Human Immunology . T Cell Immunity . Tumor Cell Therapy . Antigen Recognition . MR1T Cells
MR1-restricted T cell recognition of metabolite antigens in cancer, infections and autoimmune diseases
T lymphocytes recognize a variety of antigens and exert important functions in immune response. The activation of T cells is mediated by engagement of the T cell receptor (TCR) that recognizes antigens on the surface of antigen-presenting cells. T cells may recognize antigens of different chemical composition, including short peptides, lipids, and small metabolites. Upon interaction of complexes formed by antigen-presenting molecules and antigens with TCR, T cells become activated and exert their effector functions.

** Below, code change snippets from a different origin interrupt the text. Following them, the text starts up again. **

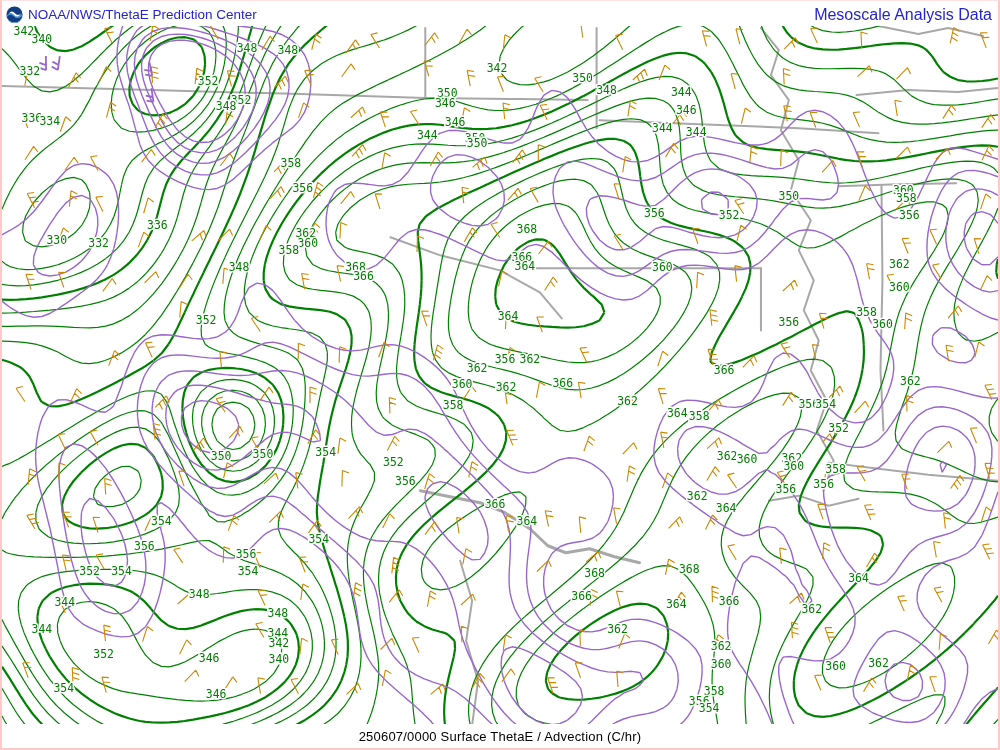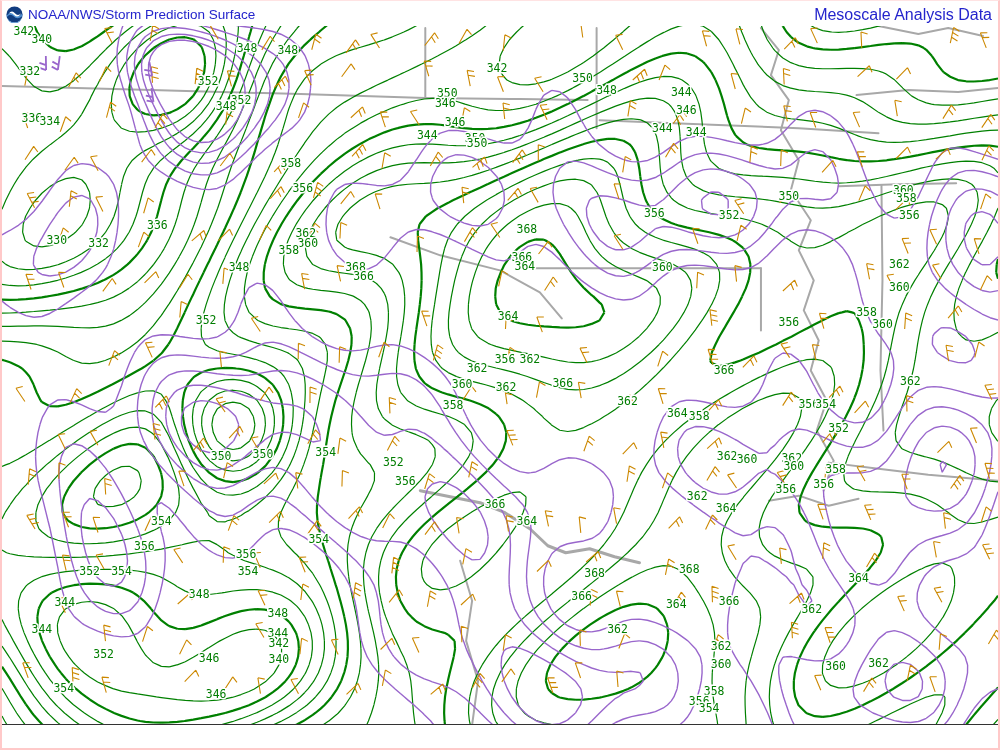--- a/index.html
+++ b/index.html
@@ -30,21 +30,21 @@
 
   <div class="hdr">
     <span class="logo">
       <svg viewBox="0 0 20 20" width="17" height="17">
         <circle cx="10" cy="10" r="9.5" fill="#123d80"></circle>
         <path d="M0.5 10 A9.5 9.5 0 0 0 19.5 10 L19.5 11 A9.5 9.5 0 0 1 0.5 11 Z" fill="#4f8fd1"></path>
         <path d="M1 11 Q6 6 10 10 Q14 14 19 9 L19 12 Q13 17 9 12 Q5 8 1 13 Z" fill="#4f8fd1"></path>
         <path d="M3 9 Q7 4 10.5 8.5 Q14 12.5 18 8.5 Q14 15 9.5 10.5 Q6 7 3 9 Z" fill="#ffffff"></path>
       </svg>
     </span>
-    <a class="title" href="#">NOAA/NWS/Storm Prediction Surface</a>
+    <a class="title" href="#">NOAA/NWS/ThetaE Prediction Center</a>
     <a class="right" href="#">Mesoscale Analysis Data</a>
   </div>
 
   <div class="mapwrap">
     <svg class="map" id="map-svg" viewBox="0 24 1000 700" preserveAspectRatio="none">
       <g id="geo-layer" fill="none" stroke-linejoin="round" stroke-linecap="round">
           <polyline points="0,86 150,90 300,94 425,98" stroke="#a8a8a8" stroke-width="2"></polyline>
           <polyline points="425,98 520,99 588,100" stroke="#a8a8a8" stroke-width="2"></polyline>
           <polyline points="597,28 597,128" stroke="#a8a8a8" stroke-width="2"></polyline>
           <polyline points="425,28 425,98" stroke="#a8a8a8" stroke-width="2"></polyline>
@@ -210,14 +210,17 @@
           <text x="710" y="711" fill="#007d00" stroke="#ffffff" stroke-width="3" paint-order="stroke">354</text>
           <text x="813" y="612" fill="#007d00" stroke="#ffffff" stroke-width="3" paint-order="stroke">362</text>
           <text x="860" y="581" fill="#007d00" stroke="#ffffff" stroke-width="3" paint-order="stroke">364</text>
           <text x="880" y="666" fill="#007d00" stroke="#ffffff" stroke-width="3" paint-order="stroke">362</text>
           <text x="837" y="669" fill="#007d00" stroke="#ffffff" stroke-width="3" paint-order="stroke">360</text>
         </g>
       <line id="map-bottom-line" x1="0" y1="723.5" x2="1000" y2="723.5" stroke-width="1" stroke="#333333"></line>
     </svg>
   </div>
 
+  <div class="ftr">
+    <span class="cap">250607/0000 Surface ThetaE / Advection (C/hr)</span>
+  </div>
 
 </div>
 
 </body></html>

We study the nature of the antigens that stimulate T cells. Recently, we have focused on a new population of T cells that we identified and called MR1T cells and that recognize endogenous metabolites presented by the antigen-presenting molecule MR1. We found that MR1T cells use a polyclonal TCR gene repertoire, they have different functional capabilities, including killer and helper functions, and are present in healthy individuals with frequencies similar to those of peptide-specific T cells. They also show different gene regulatory mechanisms, thus indicating that they are a functionally heterogeneous population of T cells, resembling adaptive T cells specific for peptide or lipid antigens. An important characteristic of MR1T cells is that they mostly recognize tumor cells and not healthy cells. This unexpected tumor recognition bias is due to the preferential accumulation of unique metabolite antigens within tumor cells. Our laboratory has started a multi-disciplinary approach to identify the nature of these novel tumor antigens using molecular approaches to reveal genes relevant to metabolite accumulation. We also have established tools to perform HPLC separation of metabolites from tumor cells, which are then tested for their stimulatory capacity and structure by mass spectrometry and NMR. We have generated a large number of MR1T cell clones that have been tested against >50 tumor cell lines. These studies revealed that MR1T cells recognize patterns of tumor cells. Transfer of TCR genes confirmed TCR specificity. Furthermore, tumor cells were also grouped according to their capacity to stimulate most or only some of tested MR1T cells. We interpret these findings with the presence of MR1T TCR that recognize metabolite antigens shared among many tumors, and with the presence of multiple types of metabolic alterations that occur in tumor cells. The combination of both induces a pattern-type recognition of tumor cells by MR1T cells.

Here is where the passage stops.